For the operative who is confused about polite, Talibany behavior, the senior leadership has been kind enough to offer a code of conduct.  It is written in a spartan and logical fashion, point by point, a bit like the work of Ludwig Wittgenstein.

Number 15 is their policy on torture:

If some one admits that he is spy because you forced or tortured him, that does not make this person a spy and you can’t punish him. lt is prohibited for a Mujahid to promise to someone that if he admits then he will not be killed, he will be let go, or will not be tortured. There are two kinds of promises: the first is forcing, like you are telling him if you admit then we will let you go or we are not going torture you or put you in jail. lf you use force to cause admission, this is not legitimate. Second, you do not use force but you tell him that if you admit we will give you money or a high ranking position. This method also is not legitimate.

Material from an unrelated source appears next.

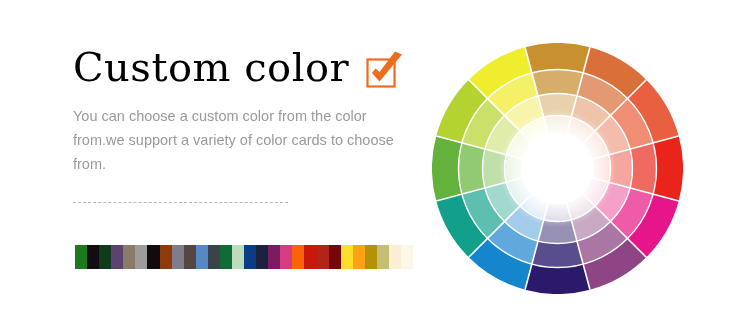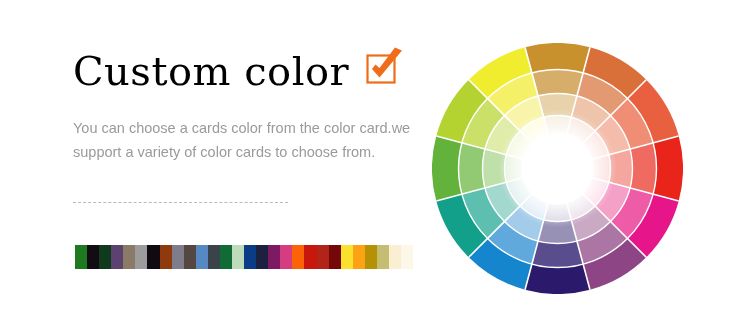"Custom color" .heading-row { align-items: flex-start -> flex-end; margin-top: 12px -> none }
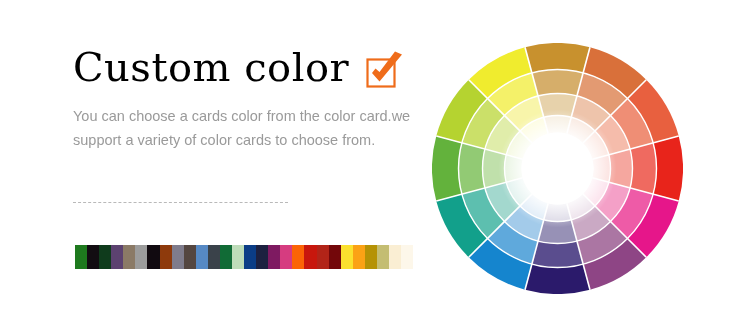"You can choose a cards" div.body-text { text: cards color from the color card.we -> custom color from the color from.we }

They recognize the possibility of false confessions using stick-based incentives like torture.  Interestingly, the humble Mujahid is not even allowed to use carrot-based incentives. There is a problem of generating false confessions from an informant who just wants to get a reward.

The Taliban also know a little elementary implementation theory.  One method to determine if someone is a spy is if (point 14): “There are two witnesses
that testify such person is a spy” (my emphasis).  We can improve incentives to tell the truth if we can cross-check what one person reports against what another reports.  If only one person says someone is a spy, there is the possibility the informant is lying for some reason – personal animosity, theft of the purported spy’s possessions once he is killed or incarcerated etc.  But if we require two informants to say the person in question is a spy, if the two contradict each other, the senior Taliban can at the very least investigate further.  The simplest way to encourage truthtelling is to punish both informants if they contradict each other.  The document does not elaborate on this and relies on ambiguity of outcome (fear of repercussions?) to suffice to give incentives.  The contract is incomplete in other words….another issue that is a concern of mechanism design and contract theory.

I didn’t see any repeated games insights though.  Maybe in the next version.